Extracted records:
☆ ☆ ☆
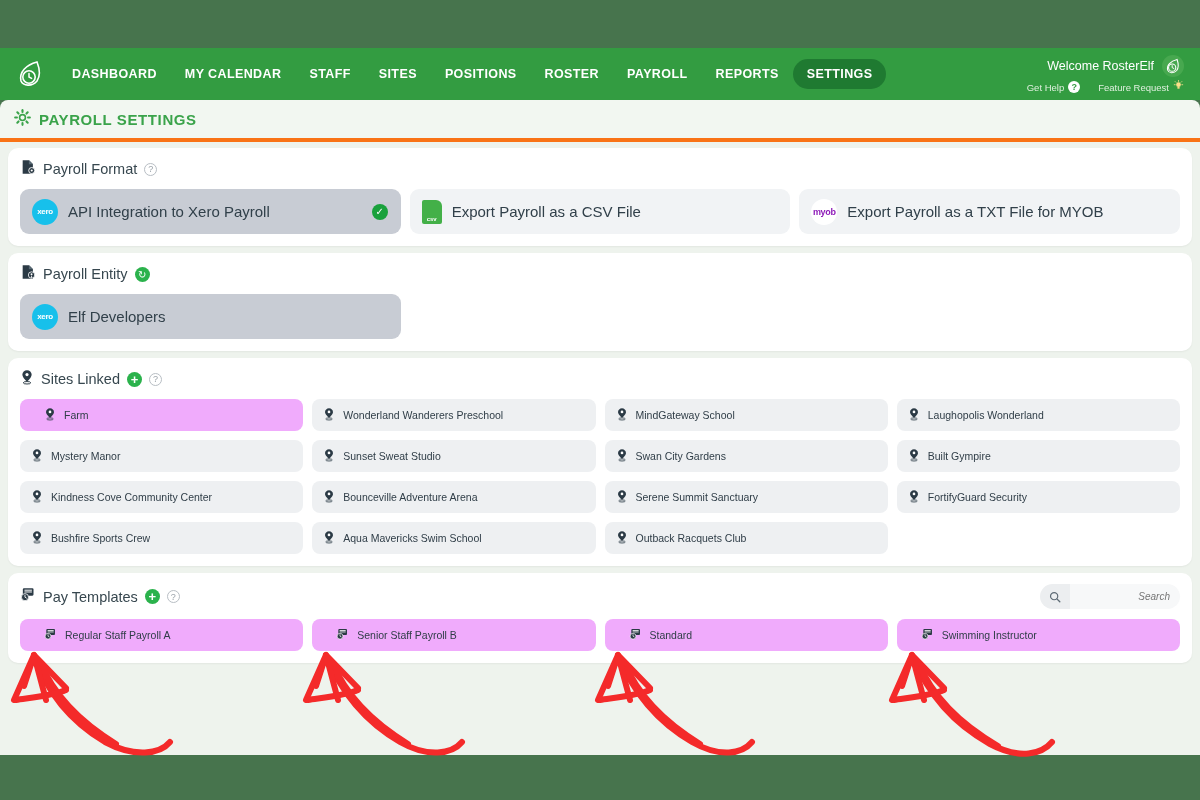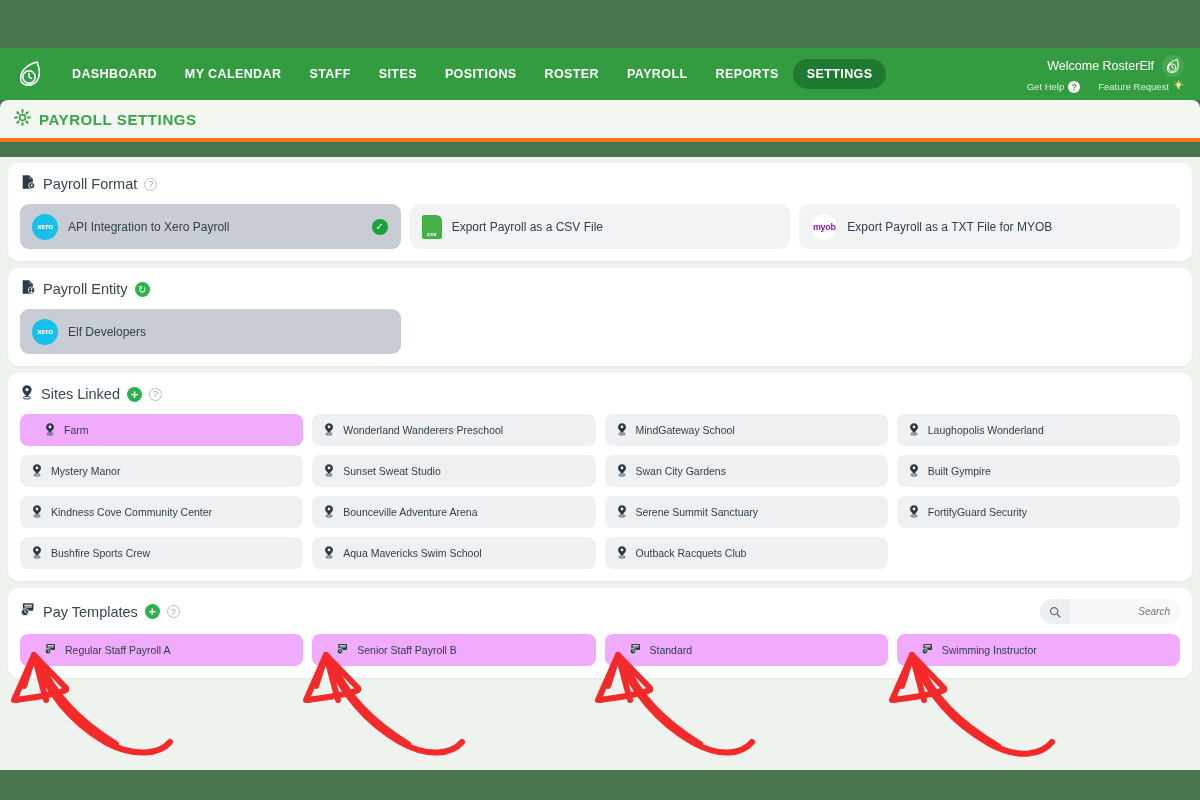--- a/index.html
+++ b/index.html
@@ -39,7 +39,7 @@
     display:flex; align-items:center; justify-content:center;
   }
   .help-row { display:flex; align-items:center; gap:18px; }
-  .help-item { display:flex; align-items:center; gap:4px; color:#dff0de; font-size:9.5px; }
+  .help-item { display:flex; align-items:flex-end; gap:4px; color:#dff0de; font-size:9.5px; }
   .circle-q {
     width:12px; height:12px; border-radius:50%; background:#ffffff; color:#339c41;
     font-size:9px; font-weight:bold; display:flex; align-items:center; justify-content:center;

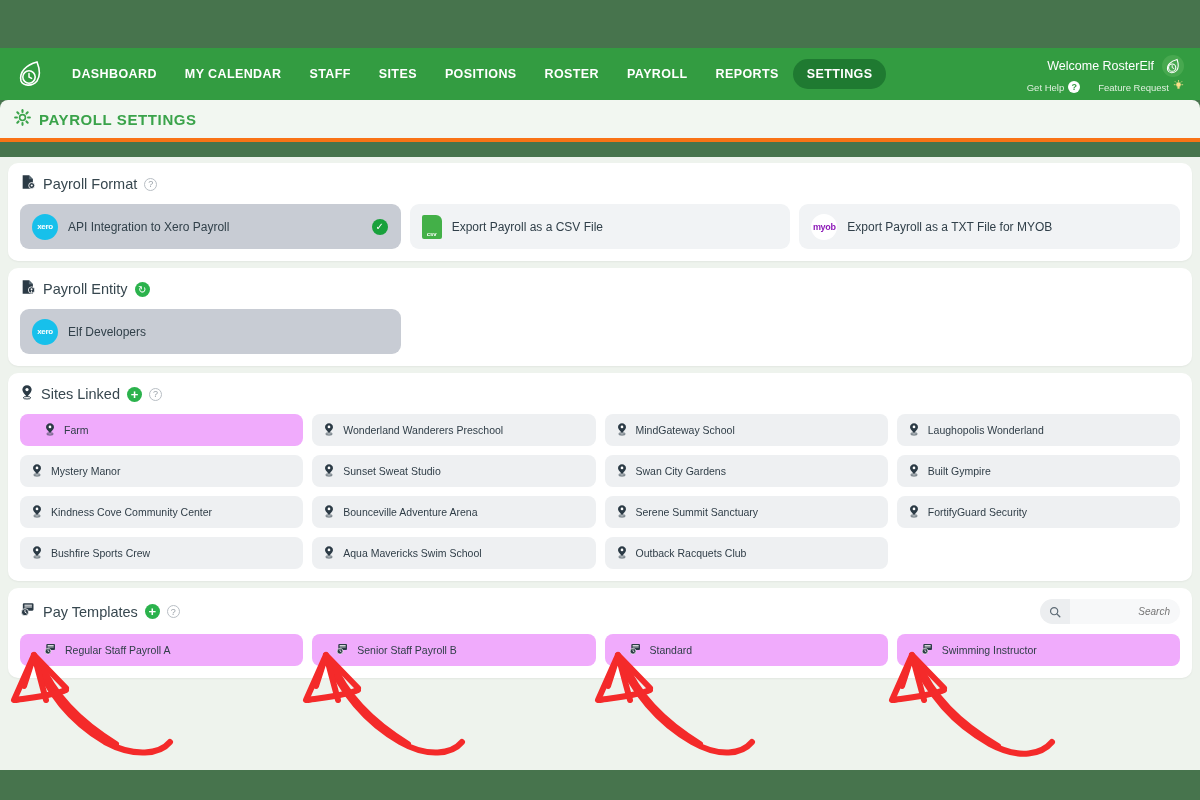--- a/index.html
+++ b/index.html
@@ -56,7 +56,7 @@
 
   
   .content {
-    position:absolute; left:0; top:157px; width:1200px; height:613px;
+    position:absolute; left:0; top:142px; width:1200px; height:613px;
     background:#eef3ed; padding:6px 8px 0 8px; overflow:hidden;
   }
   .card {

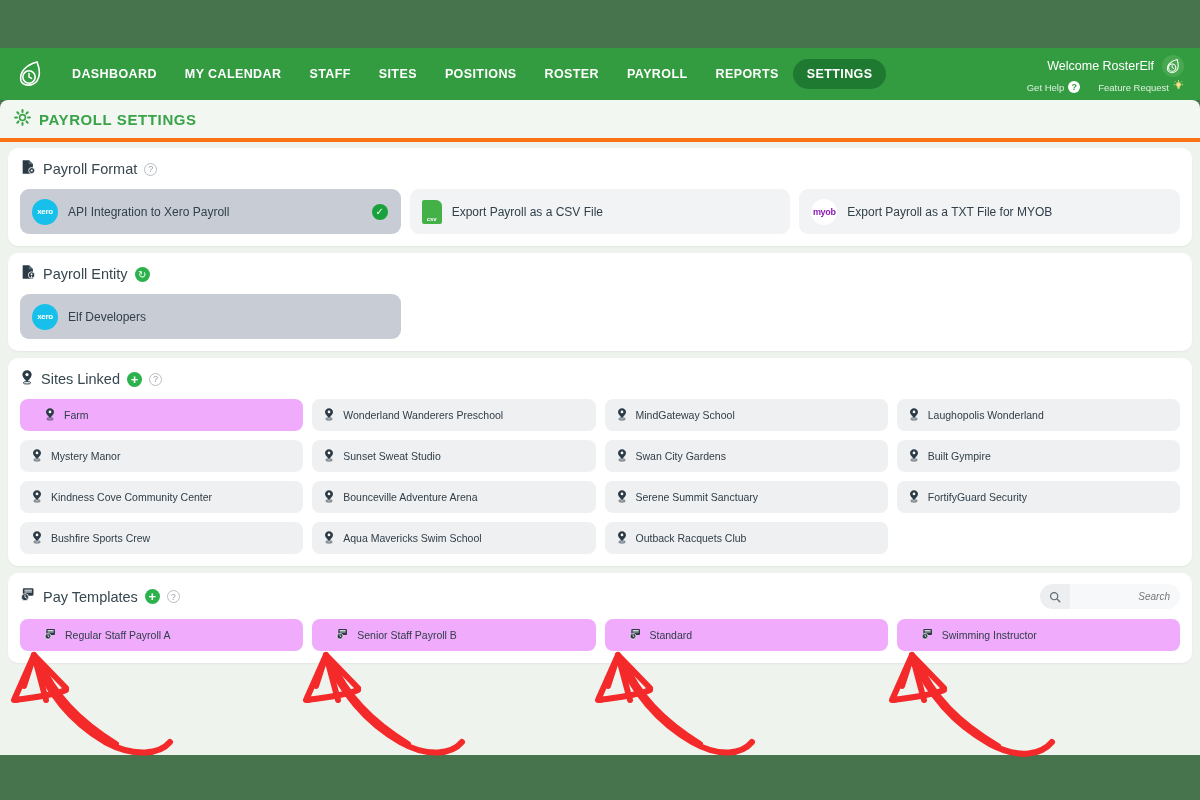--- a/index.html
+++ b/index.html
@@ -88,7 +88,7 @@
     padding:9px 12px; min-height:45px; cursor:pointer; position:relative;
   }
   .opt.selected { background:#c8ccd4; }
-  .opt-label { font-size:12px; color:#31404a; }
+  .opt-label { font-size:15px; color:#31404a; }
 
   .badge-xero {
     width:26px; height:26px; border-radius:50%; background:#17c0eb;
☆ ☆ ☆
A faithful copy of all the entries is required, pictures excluded.

--- a/index.html
+++ b/index.html
@@ -39,7 +39,7 @@
     display:flex; align-items:center; justify-content:center;
   }
   .help-row { display:flex; align-items:center; gap:18px; }
-  .help-item { display:flex; align-items:center; gap:4px; color:#dff0de; font-size:9.5px; }
+  .help-item { display:flex; align-items:flex-end; gap:4px; color:#dff0de; font-size:9.5px; }
   .circle-q {
     width:12px; height:12px; border-radius:50%; background:#ffffff; color:#339c41;
     font-size:9px; font-weight:bold; display:flex; align-items:center; justify-content:center;

--- a/index.html
+++ b/index.html
@@ -56,7 +56,7 @@
 
   
   .content {
-    position:absolute; left:0; top:157px; width:1200px; height:613px;
+    position:absolute; left:0; top:142px; width:1200px; height:613px;
     background:#eef3ed; padding:6px 8px 0 8px; overflow:hidden;
   }
   .card {

--- a/index.html
+++ b/index.html
@@ -88,7 +88,7 @@
     padding:9px 12px; min-height:45px; cursor:pointer; position:relative;
   }
   .opt.selected { background:#c8ccd4; }
-  .opt-label { font-size:12px; color:#31404a; }
+  .opt-label { font-size:15px; color:#31404a; }
 
   .badge-xero {
     width:26px; height:26px; border-radius:50%; background:#17c0eb;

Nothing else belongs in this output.